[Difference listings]
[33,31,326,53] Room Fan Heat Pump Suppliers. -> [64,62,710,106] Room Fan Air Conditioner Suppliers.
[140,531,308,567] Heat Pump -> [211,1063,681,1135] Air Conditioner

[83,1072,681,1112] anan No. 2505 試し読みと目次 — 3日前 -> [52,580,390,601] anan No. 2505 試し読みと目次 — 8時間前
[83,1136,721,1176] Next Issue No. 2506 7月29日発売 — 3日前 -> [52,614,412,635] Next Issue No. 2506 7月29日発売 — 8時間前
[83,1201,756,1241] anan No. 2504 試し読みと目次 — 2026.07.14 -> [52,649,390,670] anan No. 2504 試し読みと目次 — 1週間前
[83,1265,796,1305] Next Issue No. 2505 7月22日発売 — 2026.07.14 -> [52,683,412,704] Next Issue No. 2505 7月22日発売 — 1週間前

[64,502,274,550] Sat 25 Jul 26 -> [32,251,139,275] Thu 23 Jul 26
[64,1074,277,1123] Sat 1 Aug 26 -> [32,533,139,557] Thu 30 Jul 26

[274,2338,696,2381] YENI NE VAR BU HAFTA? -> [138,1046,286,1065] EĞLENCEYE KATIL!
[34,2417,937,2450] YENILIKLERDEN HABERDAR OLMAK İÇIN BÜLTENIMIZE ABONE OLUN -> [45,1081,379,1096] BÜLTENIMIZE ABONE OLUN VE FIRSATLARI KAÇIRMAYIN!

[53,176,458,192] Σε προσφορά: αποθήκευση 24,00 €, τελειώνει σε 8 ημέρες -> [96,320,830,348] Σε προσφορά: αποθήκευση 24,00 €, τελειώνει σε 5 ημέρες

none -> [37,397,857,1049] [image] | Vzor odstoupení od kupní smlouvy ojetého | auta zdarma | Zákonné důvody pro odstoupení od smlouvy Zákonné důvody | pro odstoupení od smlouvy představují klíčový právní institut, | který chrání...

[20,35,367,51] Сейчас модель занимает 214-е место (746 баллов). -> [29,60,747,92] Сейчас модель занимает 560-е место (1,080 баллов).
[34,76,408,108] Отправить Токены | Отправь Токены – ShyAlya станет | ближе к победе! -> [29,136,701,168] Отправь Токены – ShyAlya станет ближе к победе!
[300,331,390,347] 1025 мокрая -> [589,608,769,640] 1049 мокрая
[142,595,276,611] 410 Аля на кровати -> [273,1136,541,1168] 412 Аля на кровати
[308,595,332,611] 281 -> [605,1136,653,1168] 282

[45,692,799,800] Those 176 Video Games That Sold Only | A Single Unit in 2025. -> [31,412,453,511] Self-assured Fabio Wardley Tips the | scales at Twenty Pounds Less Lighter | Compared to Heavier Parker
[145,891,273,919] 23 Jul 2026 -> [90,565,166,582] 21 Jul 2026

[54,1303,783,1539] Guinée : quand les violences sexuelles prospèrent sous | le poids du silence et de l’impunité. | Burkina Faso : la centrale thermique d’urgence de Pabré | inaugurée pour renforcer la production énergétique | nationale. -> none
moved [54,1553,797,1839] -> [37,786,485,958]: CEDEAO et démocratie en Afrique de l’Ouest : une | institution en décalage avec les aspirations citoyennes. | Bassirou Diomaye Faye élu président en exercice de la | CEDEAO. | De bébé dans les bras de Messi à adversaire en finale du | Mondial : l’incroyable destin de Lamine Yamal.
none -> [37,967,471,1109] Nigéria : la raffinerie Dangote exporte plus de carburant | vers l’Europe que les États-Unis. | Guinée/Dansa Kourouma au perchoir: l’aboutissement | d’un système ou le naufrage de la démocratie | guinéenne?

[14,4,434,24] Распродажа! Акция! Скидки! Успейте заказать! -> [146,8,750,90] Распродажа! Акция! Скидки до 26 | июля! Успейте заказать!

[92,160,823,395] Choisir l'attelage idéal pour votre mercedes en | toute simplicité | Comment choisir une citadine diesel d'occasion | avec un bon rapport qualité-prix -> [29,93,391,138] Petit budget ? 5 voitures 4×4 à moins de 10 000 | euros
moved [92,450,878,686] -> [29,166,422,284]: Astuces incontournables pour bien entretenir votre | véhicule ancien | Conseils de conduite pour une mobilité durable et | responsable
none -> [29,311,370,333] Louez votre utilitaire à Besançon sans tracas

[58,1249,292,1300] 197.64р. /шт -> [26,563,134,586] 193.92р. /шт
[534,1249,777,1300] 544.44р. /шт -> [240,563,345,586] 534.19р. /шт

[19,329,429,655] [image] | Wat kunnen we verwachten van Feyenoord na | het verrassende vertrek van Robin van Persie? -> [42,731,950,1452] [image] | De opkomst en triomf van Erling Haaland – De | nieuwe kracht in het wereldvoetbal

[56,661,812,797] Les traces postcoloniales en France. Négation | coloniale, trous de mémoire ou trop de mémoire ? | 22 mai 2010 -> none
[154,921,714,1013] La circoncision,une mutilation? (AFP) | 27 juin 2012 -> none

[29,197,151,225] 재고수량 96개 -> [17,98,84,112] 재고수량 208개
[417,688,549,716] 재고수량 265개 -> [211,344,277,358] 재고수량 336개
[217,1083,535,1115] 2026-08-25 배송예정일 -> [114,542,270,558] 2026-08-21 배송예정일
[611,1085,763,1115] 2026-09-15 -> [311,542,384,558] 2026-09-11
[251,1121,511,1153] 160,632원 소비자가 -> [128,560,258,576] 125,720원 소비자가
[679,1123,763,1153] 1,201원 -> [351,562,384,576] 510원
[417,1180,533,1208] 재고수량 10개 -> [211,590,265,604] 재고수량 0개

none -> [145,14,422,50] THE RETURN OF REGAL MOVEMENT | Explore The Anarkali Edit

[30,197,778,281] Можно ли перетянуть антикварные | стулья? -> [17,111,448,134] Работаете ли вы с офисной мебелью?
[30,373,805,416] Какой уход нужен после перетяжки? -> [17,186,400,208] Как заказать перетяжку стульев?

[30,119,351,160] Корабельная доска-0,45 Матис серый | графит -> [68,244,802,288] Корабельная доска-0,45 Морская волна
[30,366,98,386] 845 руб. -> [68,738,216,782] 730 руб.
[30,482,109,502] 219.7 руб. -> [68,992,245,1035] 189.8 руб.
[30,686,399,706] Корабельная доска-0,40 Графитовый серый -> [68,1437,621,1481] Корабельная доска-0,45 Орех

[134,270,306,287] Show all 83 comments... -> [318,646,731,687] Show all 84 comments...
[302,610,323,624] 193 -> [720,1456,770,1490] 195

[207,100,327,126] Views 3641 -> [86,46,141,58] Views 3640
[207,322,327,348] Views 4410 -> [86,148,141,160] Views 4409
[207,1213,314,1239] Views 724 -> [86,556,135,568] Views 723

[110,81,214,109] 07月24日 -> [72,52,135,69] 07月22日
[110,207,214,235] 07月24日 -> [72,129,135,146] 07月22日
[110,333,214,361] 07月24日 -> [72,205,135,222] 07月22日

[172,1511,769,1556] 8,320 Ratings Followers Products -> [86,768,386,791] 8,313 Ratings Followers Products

## DIRECTIONS
Output every line of the data again, exactly.

## ANSWER TO THIS PROBLEM
[33,31,326,53] Room Fan Heat Pump Suppliers. -> [64,62,710,106] Room Fan Air Conditioner Suppliers.
[140,531,308,567] Heat Pump -> [211,1063,681,1135] Air Conditioner

[83,1072,681,1112] anan No. 2505 試し読みと目次 — 3日前 -> [52,580,390,601] anan No. 2505 試し読みと目次 — 8時間前
[83,1136,721,1176] Next Issue No. 2506 7月29日発売 — 3日前 -> [52,614,412,635] Next Issue No. 2506 7月29日発売 — 8時間前
[83,1201,756,1241] anan No. 2504 試し読みと目次 — 2026.07.14 -> [52,649,390,670] anan No. 2504 試し読みと目次 — 1週間前
[83,1265,796,1305] Next Issue No. 2505 7月22日発売 — 2026.07.14 -> [52,683,412,704] Next Issue No. 2505 7月22日発売 — 1週間前

[64,502,274,550] Sat 25 Jul 26 -> [32,251,139,275] Thu 23 Jul 26
[64,1074,277,1123] Sat 1 Aug 26 -> [32,533,139,557] Thu 30 Jul 26

[274,2338,696,2381] YENI NE VAR BU HAFTA? -> [138,1046,286,1065] EĞLENCEYE KATIL!
[34,2417,937,2450] YENILIKLERDEN HABERDAR OLMAK İÇIN BÜLTENIMIZE ABONE OLUN -> [45,1081,379,1096] BÜLTENIMIZE ABONE OLUN VE FIRSATLARI KAÇIRMAYIN!

[53,176,458,192] Σε προσφορά: αποθήκευση 24,00 €, τελειώνει σε 8 ημέρες -> [96,320,830,348] Σε προσφορά: αποθήκευση 24,00 €, τελειώνει σε 5 ημέρες

none -> [37,397,857,1049] [image] | Vzor odstoupení od kupní smlouvy ojetého | auta zdarma | Zákonné důvody pro odstoupení od smlouvy Zákonné důvody | pro odstoupení od smlouvy představují klíčový právní institut, | který chrání...

[20,35,367,51] Сейчас модель занимает 214-е место (746 баллов). -> [29,60,747,92] Сейчас модель занимает 560-е место (1,080 баллов).
[34,76,408,108] Отправить Токены | Отправь Токены – ShyAlya станет | ближе к победе! -> [29,136,701,168] Отправь Токены – ShyAlya станет ближе к победе!
[300,331,390,347] 1025 мокрая -> [589,608,769,640] 1049 мокрая
[142,595,276,611] 410 Аля на кровати -> [273,1136,541,1168] 412 Аля на кровати
[308,595,332,611] 281 -> [605,1136,653,1168] 282

[45,692,799,800] Those 176 Video Games That Sold Only | A Single Unit in 2025. -> [31,412,453,511] Self-assured Fabio Wardley Tips the | scales at Twenty Pounds Less Lighter | Compared to Heavier Parker
[145,891,273,919] 23 Jul 2026 -> [90,565,166,582] 21 Jul 2026

[54,1303,783,1539] Guinée : quand les violences sexuelles prospèrent sous | le poids du silence et de l’impunité. | Burkina Faso : la centrale thermique d’urgence de Pabré | inaugurée pour renforcer la production énergétique | nationale. -> none
moved [54,1553,797,1839] -> [37,786,485,958]: CEDEAO et démocratie en Afrique de l’Ouest : une | institution en décalage avec les aspirations citoyennes. | Bassirou Diomaye Faye élu président en exercice de la | CEDEAO. | De bébé dans les bras de Messi à adversaire en finale du | Mondial : l’incroyable destin de Lamine Yamal.
none -> [37,967,471,1109] Nigéria : la raffinerie Dangote exporte plus de carburant | vers l’Europe que les États-Unis. | Guinée/Dansa Kourouma au perchoir: l’aboutissement | d’un système ou le naufrage de la démocratie | guinéenne?

[14,4,434,24] Распродажа! Акция! Скидки! Успейте заказать! -> [146,8,750,90] Распродажа! Акция! Скидки до 26 | июля! Успейте заказать!

[92,160,823,395] Choisir l'attelage idéal pour votre mercedes en | toute simplicité | Comment choisir une citadine diesel d'occasion | avec un bon rapport qualité-prix -> [29,93,391,138] Petit budget ? 5 voitures 4×4 à moins de 10 000 | euros
moved [92,450,878,686] -> [29,166,422,284]: Astuces incontournables pour bien entretenir votre | véhicule ancien | Conseils de conduite pour une mobilité durable et | responsable
none -> [29,311,370,333] Louez votre utilitaire à Besançon sans tracas

[58,1249,292,1300] 197.64р. /шт -> [26,563,134,586] 193.92р. /шт
[534,1249,777,1300] 544.44р. /шт -> [240,563,345,586] 534.19р. /шт

[19,329,429,655] [image] | Wat kunnen we verwachten van Feyenoord na | het verrassende vertrek van Robin van Persie? -> [42,731,950,1452] [image] | De opkomst en triomf van Erling Haaland – De | nieuwe kracht in het wereldvoetbal

[56,661,812,797] Les traces postcoloniales en France. Négation | coloniale, trous de mémoire ou trop de mémoire ? | 22 mai 2010 -> none
[154,921,714,1013] La circoncision,une mutilation? (AFP) | 27 juin 2012 -> none

[29,197,151,225] 재고수량 96개 -> [17,98,84,112] 재고수량 208개
[417,688,549,716] 재고수량 265개 -> [211,344,277,358] 재고수량 336개
[217,1083,535,1115] 2026-08-25 배송예정일 -> [114,542,270,558] 2026-08-21 배송예정일
[611,1085,763,1115] 2026-09-15 -> [311,542,384,558] 2026-09-11
[251,1121,511,1153] 160,632원 소비자가 -> [128,560,258,576] 125,720원 소비자가
[679,1123,763,1153] 1,201원 -> [351,562,384,576] 510원
[417,1180,533,1208] 재고수량 10개 -> [211,590,265,604] 재고수량 0개

none -> [145,14,422,50] THE RETURN OF REGAL MOVEMENT | Explore The Anarkali Edit

[30,197,778,281] Можно ли перетянуть антикварные | стулья? -> [17,111,448,134] Работаете ли вы с офисной мебелью?
[30,373,805,416] Какой уход нужен после перетяжки? -> [17,186,400,208] Как заказать перетяжку стульев?

[30,119,351,160] Корабельная доска-0,45 Матис серый | графит -> [68,244,802,288] Корабельная доска-0,45 Морская волна
[30,366,98,386] 845 руб. -> [68,738,216,782] 730 руб.
[30,482,109,502] 219.7 руб. -> [68,992,245,1035] 189.8 руб.
[30,686,399,706] Корабельная доска-0,40 Графитовый серый -> [68,1437,621,1481] Корабельная доска-0,45 Орех

[134,270,306,287] Show all 83 comments... -> [318,646,731,687] Show all 84 comments...
[302,610,323,624] 193 -> [720,1456,770,1490] 195

[207,100,327,126] Views 3641 -> [86,46,141,58] Views 3640
[207,322,327,348] Views 4410 -> [86,148,141,160] Views 4409
[207,1213,314,1239] Views 724 -> [86,556,135,568] Views 723

[110,81,214,109] 07月24日 -> [72,52,135,69] 07月22日
[110,207,214,235] 07月24日 -> [72,129,135,146] 07月22日
[110,333,214,361] 07月24日 -> [72,205,135,222] 07月22日

[172,1511,769,1556] 8,320 Ratings Followers Products -> [86,768,386,791] 8,313 Ratings Followers Products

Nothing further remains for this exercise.